We have a 6 week old puppy who we were told was a german shepherd terrier mix. I found a picture of a malinois and they look almost exactly alike. Does she look like a malinois or just a german shepherd with terrier mixed in? I've been told she will be a sable when she gets older but do you think if she's got german shepherd in her its dominant enough that she'll actually change colors?


----------



## Maxil (Jun 1, 2014)

That is one CUTE PUPPY!! But I don't think he is a malinois there tail are abit longer your puppy has a terrier tail. Not sure if the hair will change or not but its **** cute!! Show us more pictures


----------



## VTGirlT (May 23, 2013)

The more she matures the more obvious it will be. I think it's hard to tell at this age.. But i also haven't seen too many belgian pups in my lifetime. 
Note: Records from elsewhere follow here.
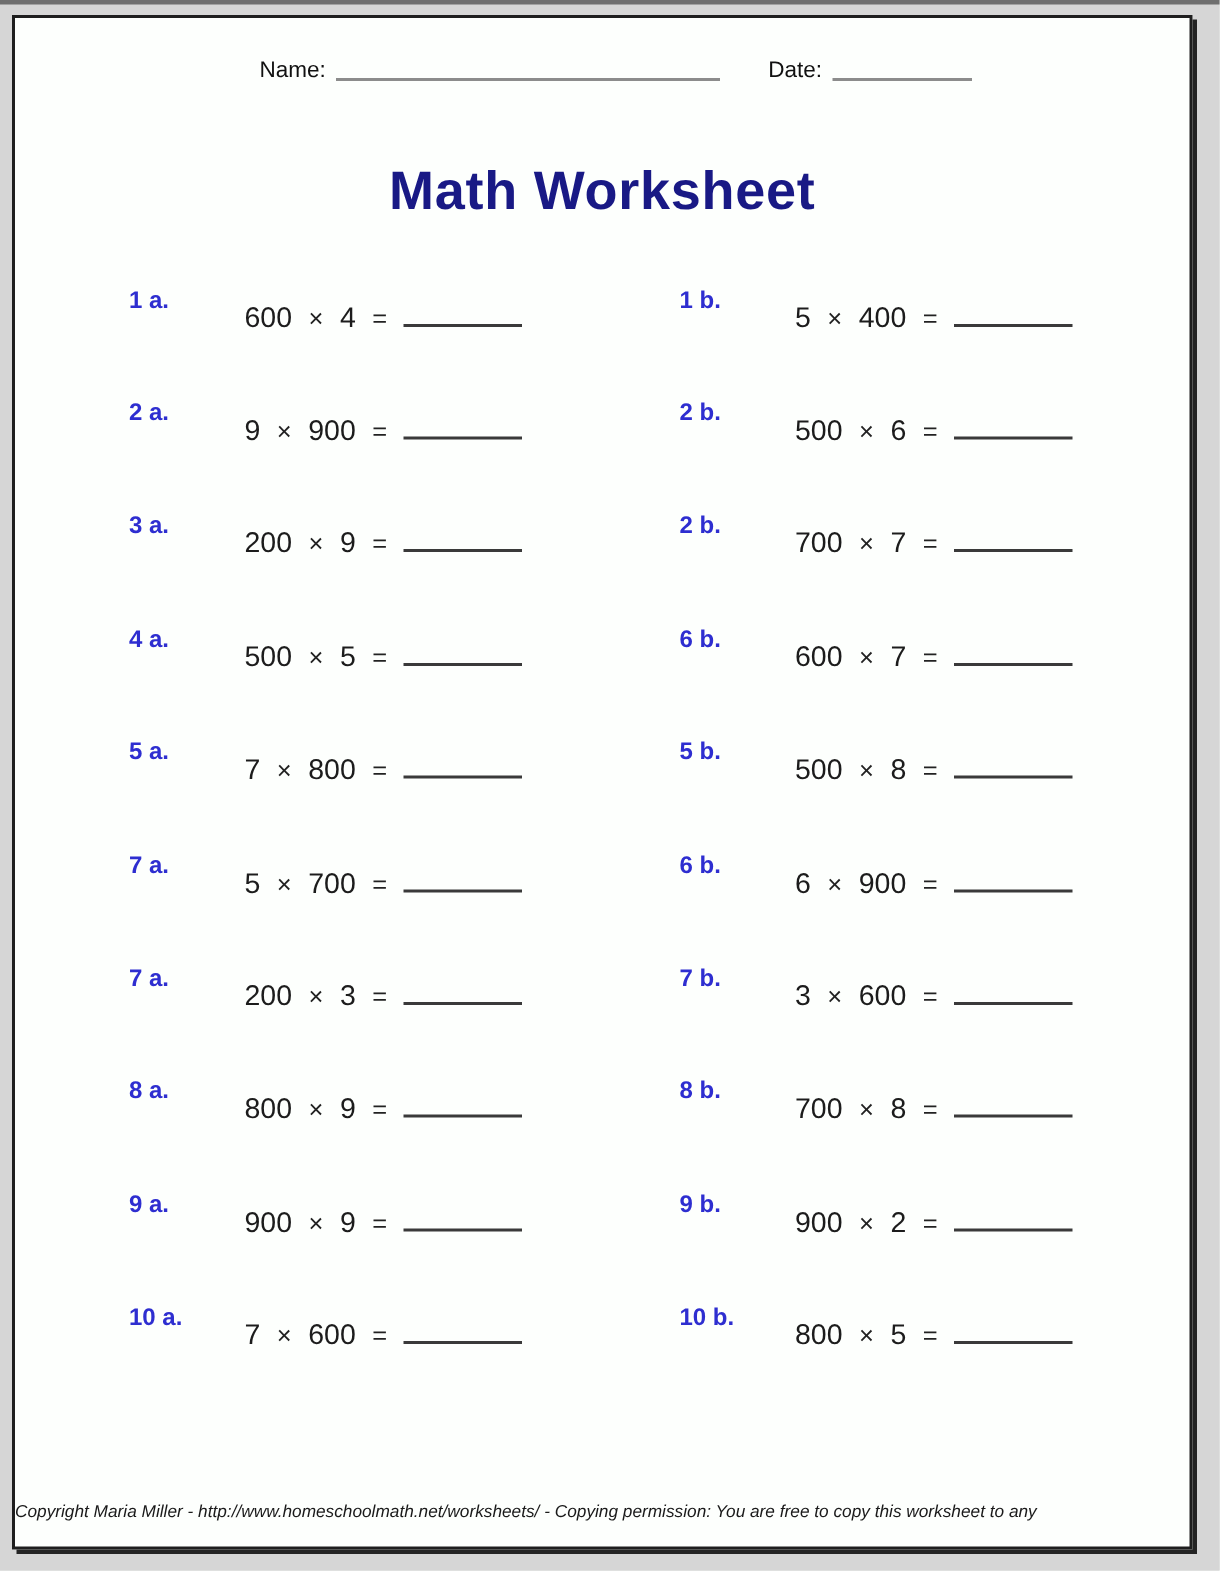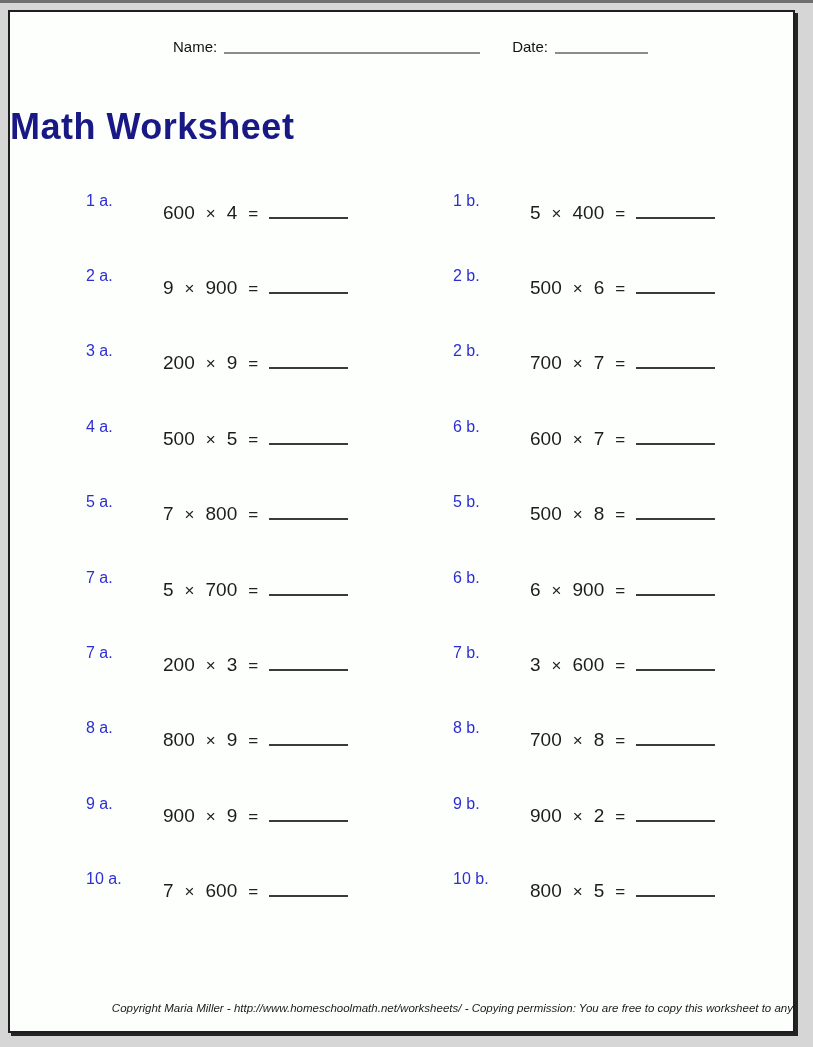"Math Worksheet" .title { text-align: none -> center }
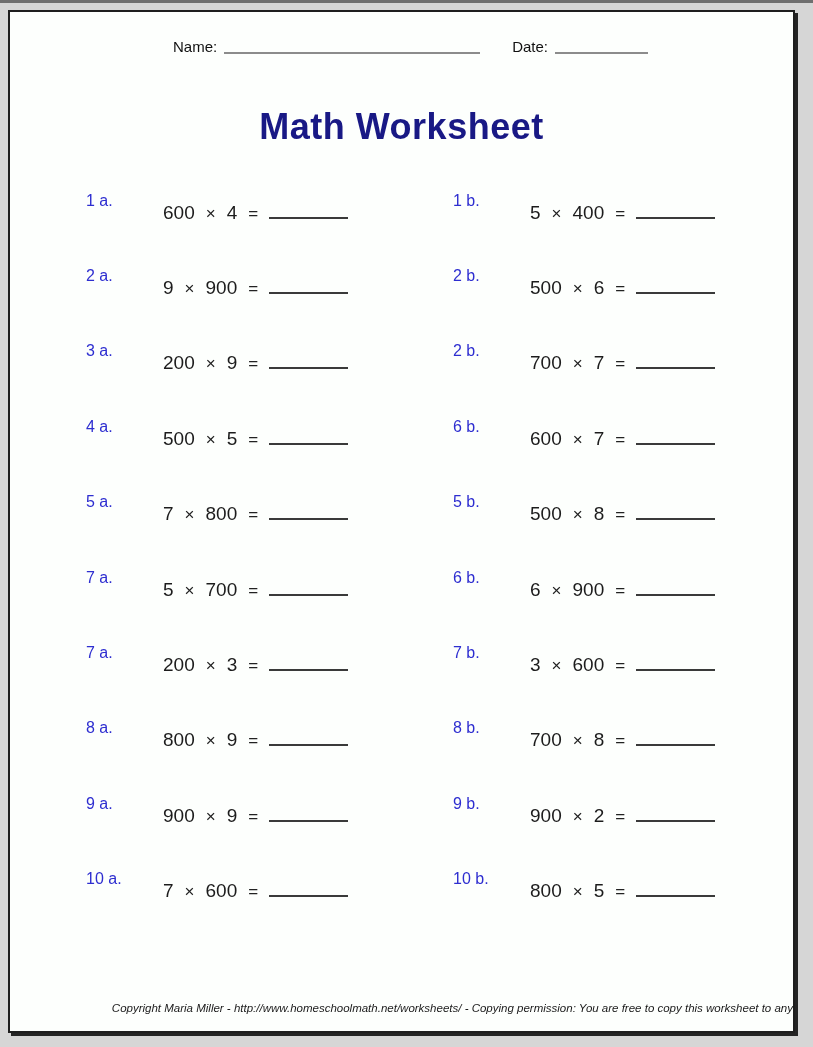"1 a." .plabel { font-weight: normal -> bold }
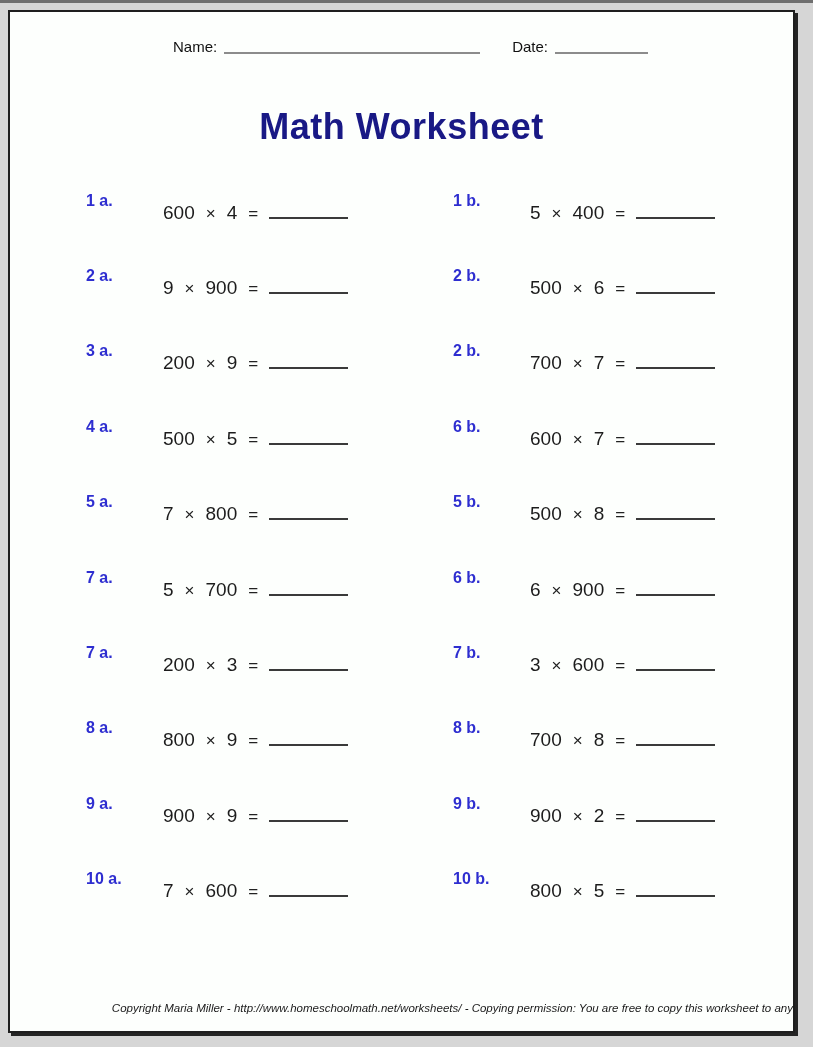"Copyright Maria Miller -" .footer { text-align: right -> left }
Could be, or maybe not. Just wait and see, in the mean time just love her for who she is. Belgian, shepherd, mix or duck.


----------



## Makensief (Aug 4, 2014)

Maxil said:


> That is one CUTE PUPPY!! But I don't think he is a malinois there tail are abit longer your puppy has a terrier tail. Not sure if the hair will change or not but its **** cute!! Show us more pictures


Here she is again, her ears can't make up their mind on wether to flop, erect, or meet halfway!


----------



## GatorDog (Aug 17, 2011)

Very cute. Maybe GSD mix, but I don't see any Mal.

Sent from Petguide.com Free App


----------



## EMH (Jul 28, 2014)

Mix


----------



## BigBadWolf (Mar 27, 2016)

Hello sorry to bump this 2 year old thread. but I swear to god we have the same puppy. if you are still active can you please let me see how he looks now?










mines supposed to be a mal mix


----------